## Change listing data

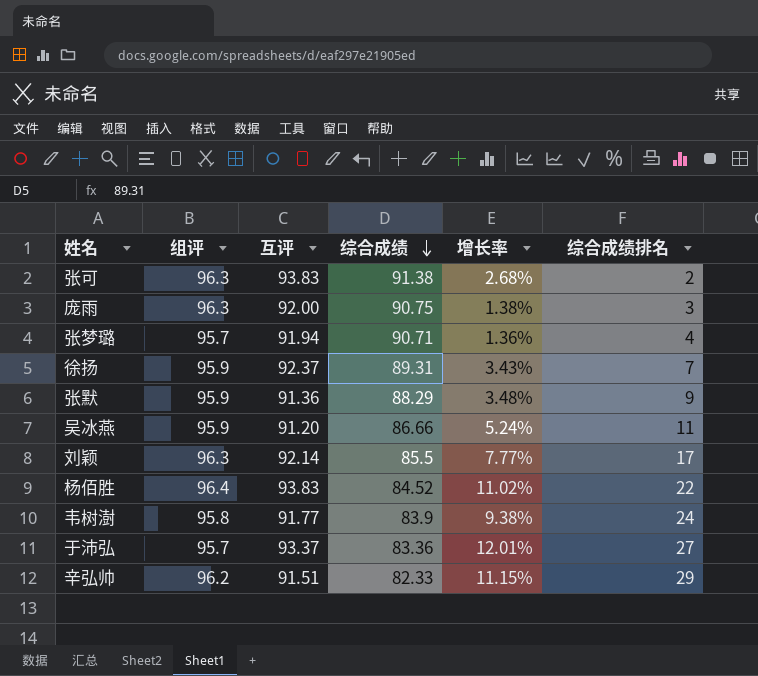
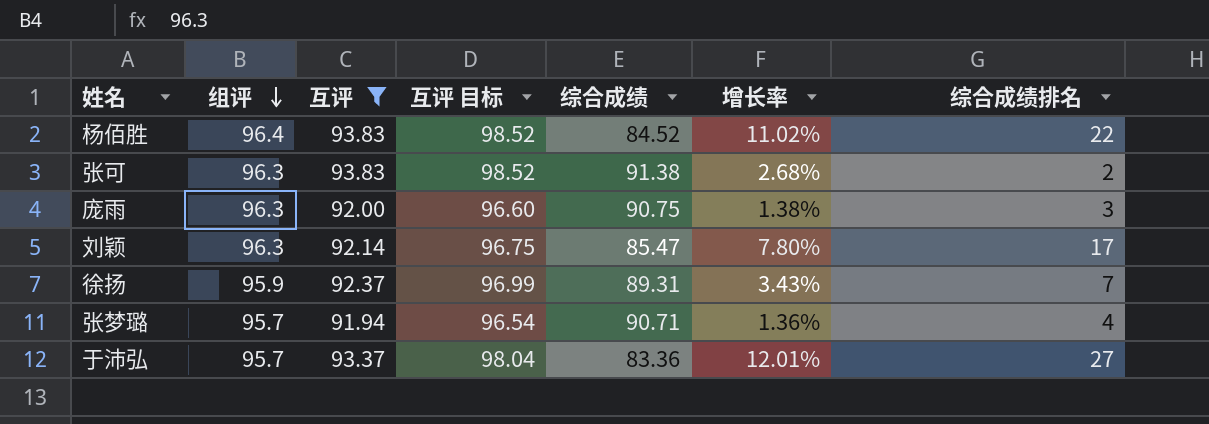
filter: none -> 互评 >= 91.94
row order: 综合成绩 descending -> 组评 descending
column 互评 目标 | formula: none -> [互评] * 1.05
刘颖 | 综合成绩: 85.5 -> 85.47
刘颖 | 增长率: 7.77% -> 7.80%

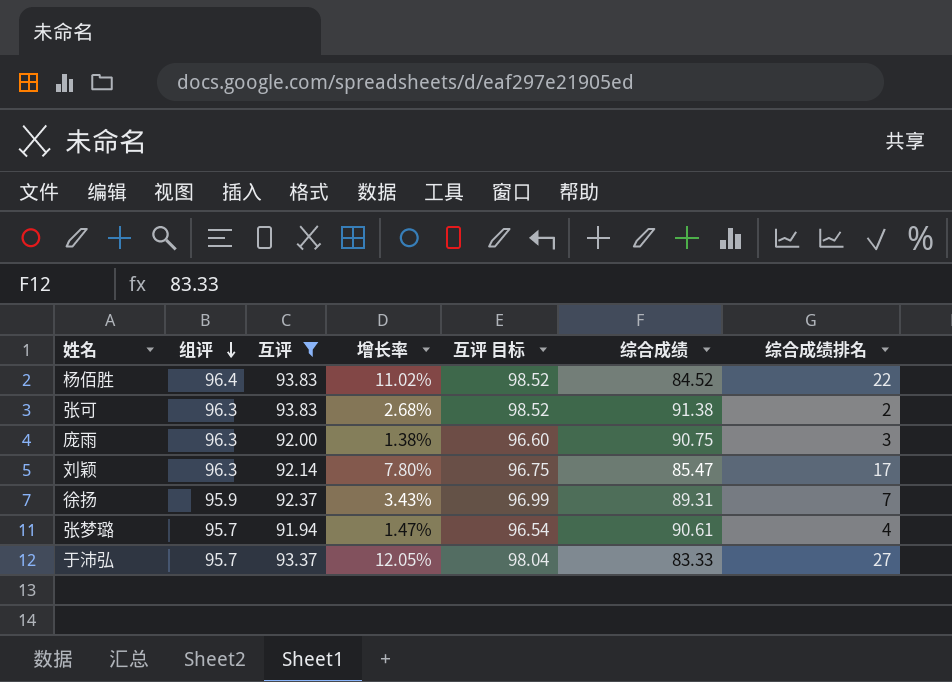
column 增长率 | position: 6 -> 4
张梦璐 | 增长率: 1.36% -> 1.47%
张梦璐 | 综合成绩: 90.71 -> 90.61
于沛弘 | 增长率: 12.01% -> 12.05%
于沛弘 | 综合成绩: 83.36 -> 83.33

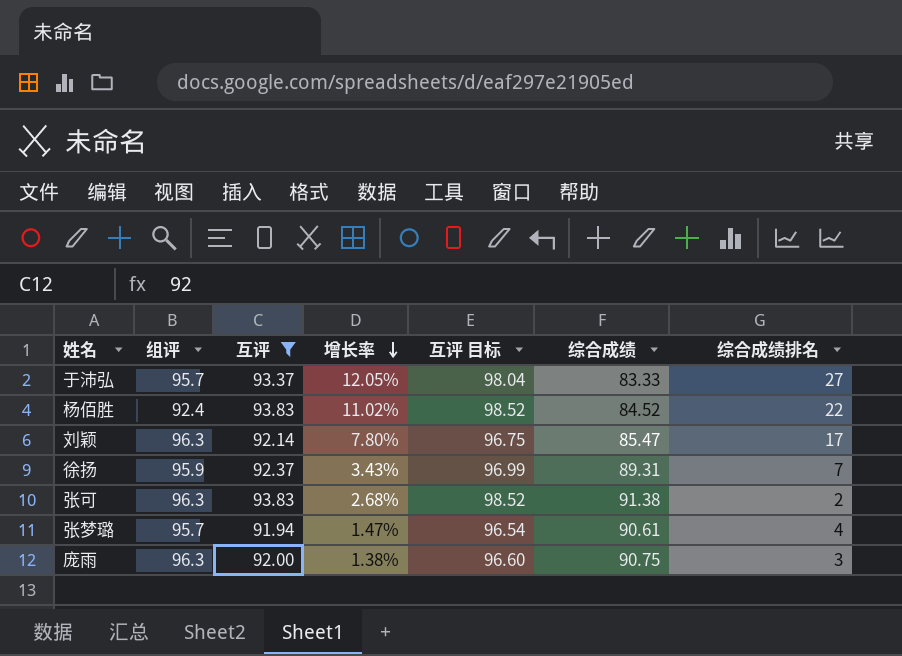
row order: 组评 descending -> 增长率 descending
杨佰胜 | 组评: 96.4 -> 92.4

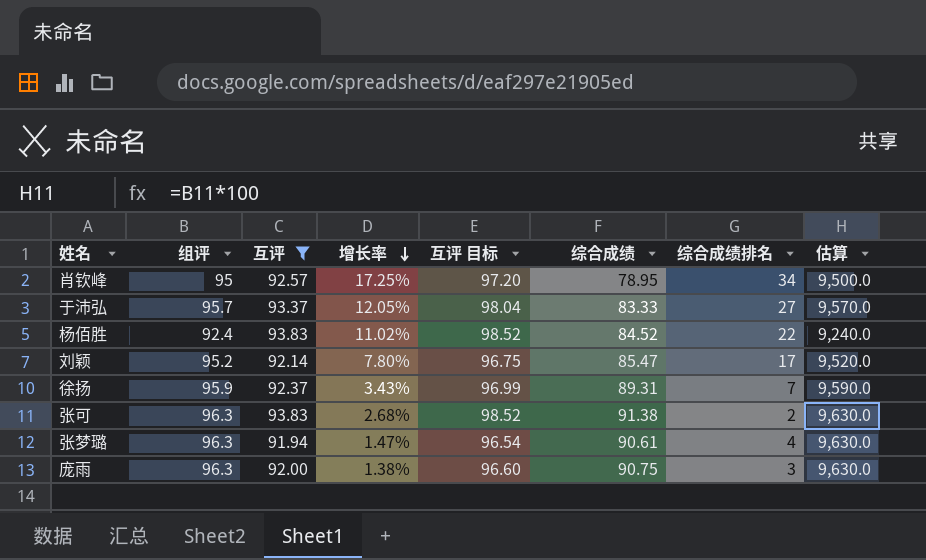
column 估算 | formula: none -> [组评] * 100
row 肖钦峰: none -> 95 | 92.57 | 17.25% | 97.20 | 78.95 | 34 | 9,500.0
刘颖 | 组评: 96.3 -> 95.2
张梦璐 | 组评: 95.7 -> 96.3

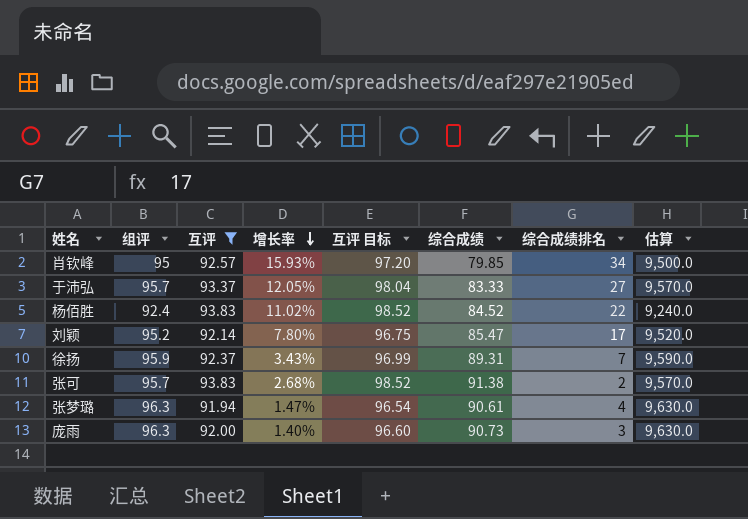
肖钦峰 | 增长率: 17.25% -> 15.93%
肖钦峰 | 综合成绩: 78.95 -> 79.85
张可 | 组评: 96.3 -> 95.7
张可 | 估算: 9,630.0 -> 9,570.0
庞雨 | 增长率: 1.38% -> 1.40%
庞雨 | 综合成绩: 90.75 -> 90.73

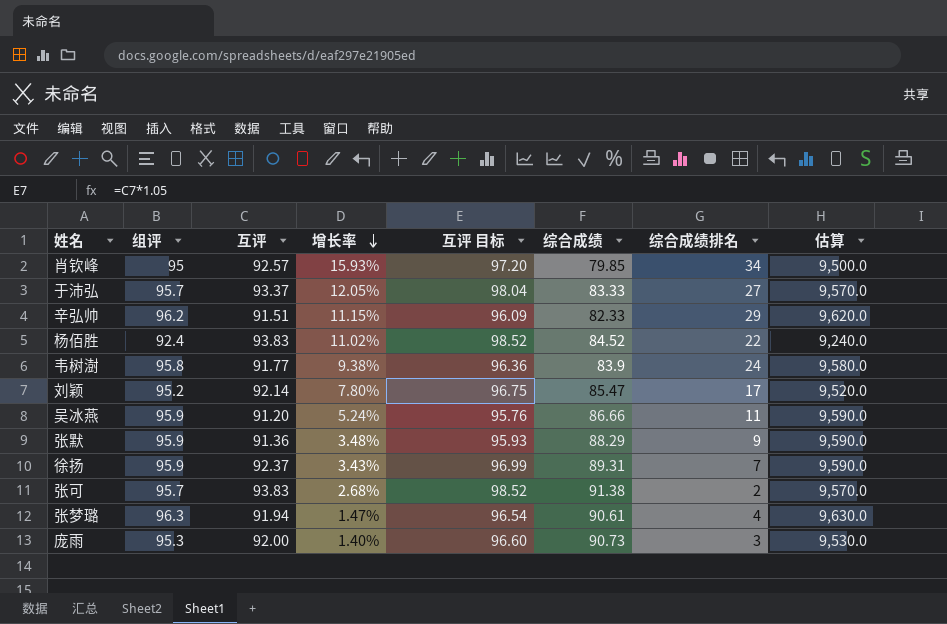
filter: 互评 >= 91.94 -> none
庞雨 | 组评: 96.3 -> 95.3
庞雨 | 估算: 9,630.0 -> 9,530.0

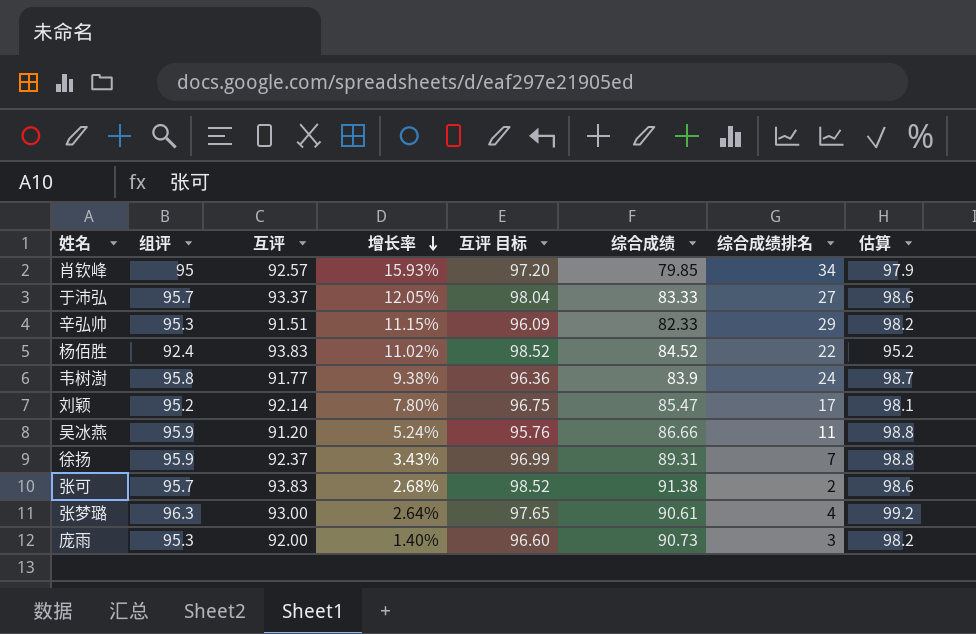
column 估算 | formula: [组评] * 100 -> [组评] * 1.03
row 张默: 95.9 | 91.36 | 3.48% | 95.93 | 88.29 | 9 | 9,590.0 -> none
辛弘帅 | 组评: 96.2 -> 95.3
张梦璐 | 互评: 91.94 -> 93.00
张梦璐 | 增长率: 1.47% -> 2.64%
张梦璐 | 互评 目标: 96.54 -> 97.65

## WHAT YOU NEED TO DO
From the line holding "肖钦峰 | 综合成绩: 78.95 -> 79.85" to the line holding "column 估算 | formula: [组评]", both included, retype the entries above exactly and drop the pictures.

## PROBLEM SOLUTION
肖钦峰 | 综合成绩: 78.95 -> 79.85
张可 | 组评: 96.3 -> 95.7
张可 | 估算: 9,630.0 -> 9,570.0
庞雨 | 增长率: 1.38% -> 1.40%
庞雨 | 综合成绩: 90.75 -> 90.73

filter: 互评 >= 91.94 -> none
庞雨 | 组评: 96.3 -> 95.3
庞雨 | 估算: 9,630.0 -> 9,530.0

column 估算 | formula: [组评] * 100 -> [组评] * 1.03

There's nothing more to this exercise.